Court documents say there were brightly colored plastic training handguns that do not fire in the training room, and they do not say why a live gun was present. Wexler said most departments forbid live guns at training sessions; officers entering the D.C. police training academy buildings where scenarios are acted out have to lock firearms in a box.
“The tragedy is these kinds of things have happened before and departments have learned,” Wexler said. “Leave guns outside the room.”
Williams said grief counselors have been made available to staff in person and remotely as colleagues and friends process the tragedy. But one email sent to all librarians and other staff discouraged employees from discussing the shooting or their dead colleague — even among themselves.
The email sent by Tanzi West-Barbour, the library’s director of marketing and communications, warned: “Conversations with each other or members of the public about the incident and/or the case or people involved can affect the investigation. Please don’t do it.”
Her email also warned against “engaging in conversations via social media,” specifically noting emoji such as “a thumbs-up, a heart, a crying emoji.” could affect the criminal case.
She wanted a career investigating crime. Then she was fatally shot.

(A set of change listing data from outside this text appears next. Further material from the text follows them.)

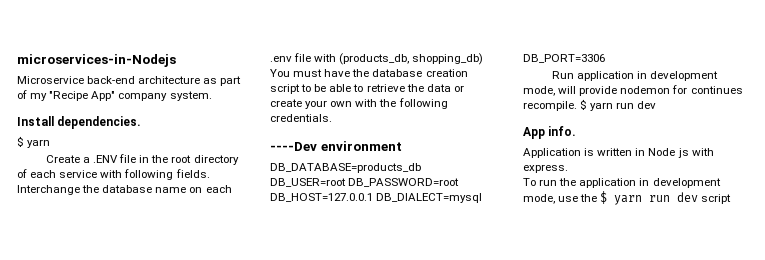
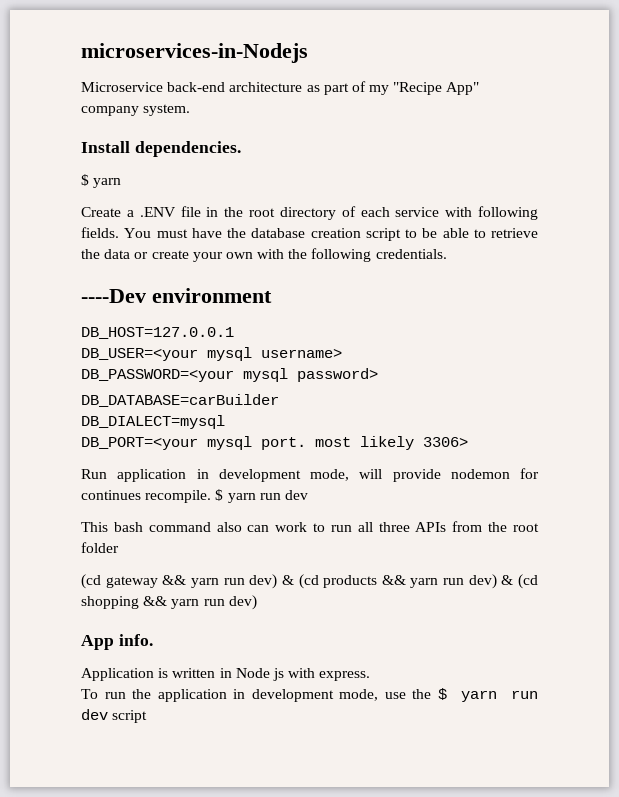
[17,185,232,195] [270,53,484,65] Interchange the database name on each .env file with (products_db, shopping_db) -> (119, 232) none
[270,163,421,173] [270,178,460,187] [270,193,483,203] [523,54,605,63] DB_DATABASE=products_db DB_USER=root DB_PASSWORD=root DB_HOST=127.0.0.1 DB_DIALECT=mysql DB_PORT=3306 -> [81,327,234,339] [81,347,342,361] [81,368,378,382] [81,394,279,407] [81,415,225,429] [81,436,468,450] DB_HOST=127.0.0.1 // DB_USER=<your mysql username> // DB_PASSWORD=<your mysql password> // DB_DATABASE=carBuilder // DB_DIALECT=mysql // DB_PORT=<your mysql port. most likely 3306>
(657, 105) none -> [81,521,540,532] [81,542,119,553] [81,574,539,589] [81,595,257,610] // This bash command also can work to run all three APIs from the root folder // (cd gateway && yarn run dev) & (cd products && yarn run dev) & (cd shopping && yarn run dev)

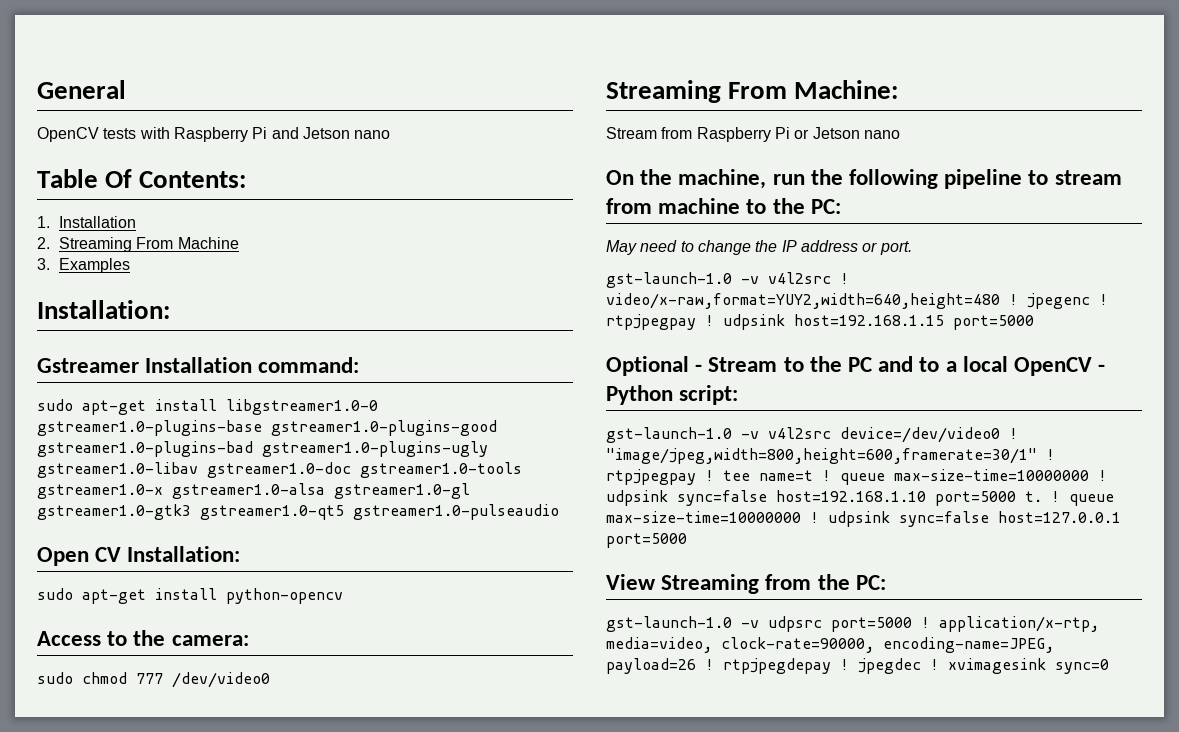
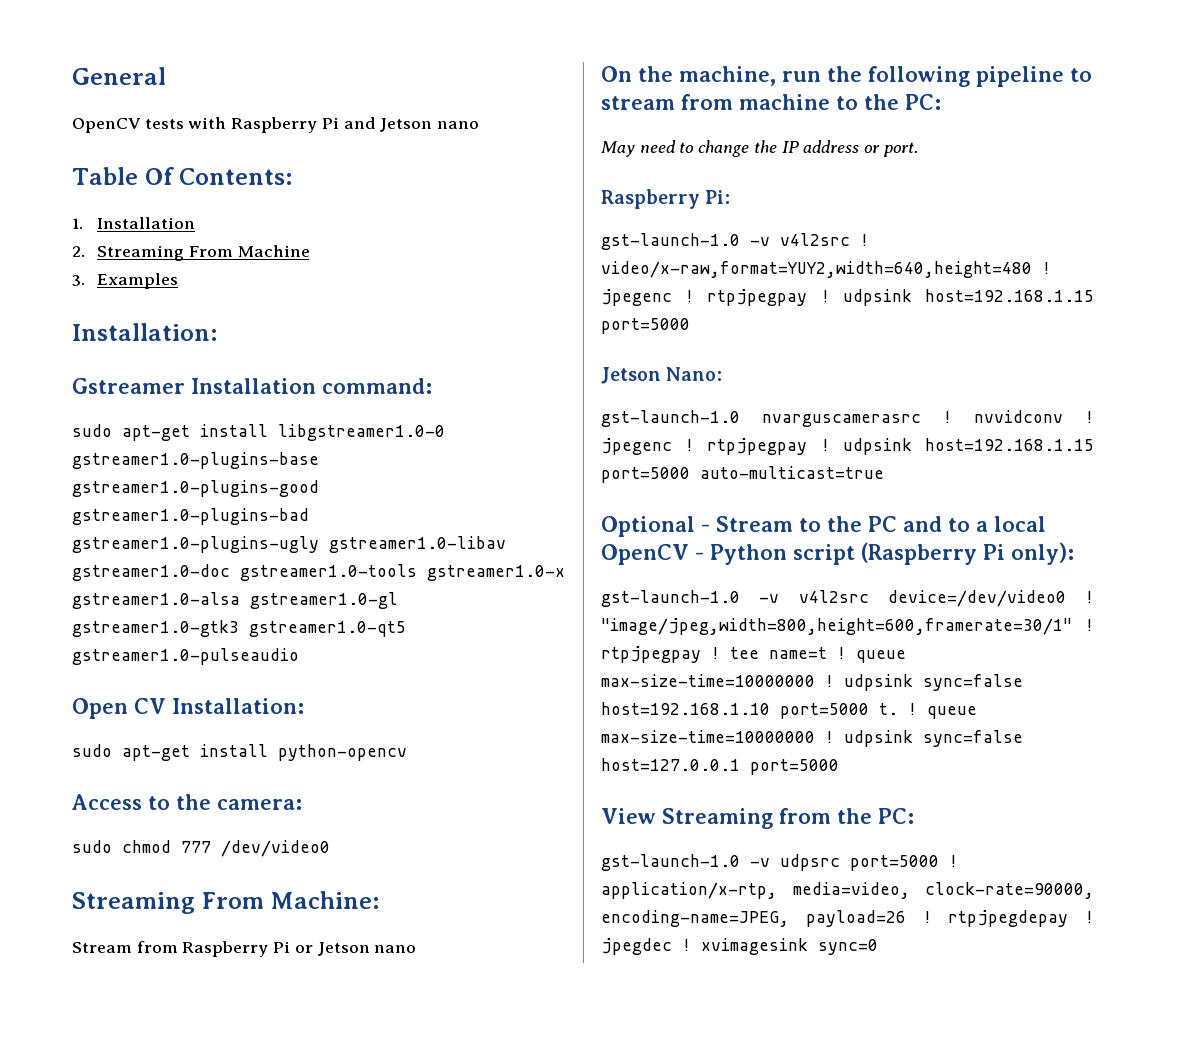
(912, 248) none -> [601,189,731,209] // Raspberry Pi:
(1034, 322) none -> [601,367,723,384] [601,410,1094,427] [601,438,1094,455] [601,466,884,483] // Jetson Nano: // gst-launch-1.0 nvarguscamerasrc ! nvvidconv ! jpegenc ! rtpjpegpay ! udpsink host=192.168.1.15 port=5000 auto-multicast=true
[679,385,739,405] script: -> [793,542,1074,565] script (Raspberry Pi only):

Efforts to reach West-Barbour on Wednesday were not successful. Williams, the library spokesman, said she was not in the office and referred questions about her email to Kevin McIntyre, general counsel for the library.
McIntyre said he did not want to stifle employees’ free speech about their colleague’s death but did have concerns about what they might say.
“The email went out to prevent employees from speaking on behalf of the agency or to appear that they’re speaking on behalf of the agency,” McIntyre said. “The concern was releasing inaccurate or unverified information that could harm the investigation of our dear colleague.”
McIntyre said emoji can be problematic. “I think they can be taken a number of different ways,” he said.
After The Post asked questions about the note, West-Barbour sent out a new email Wednesday night walking back her earlier statement.
She said employees were still not authorized to speak to the media without permission, but added, “We continue to encourage you to check-in with others and share memories of Officer Manyan.”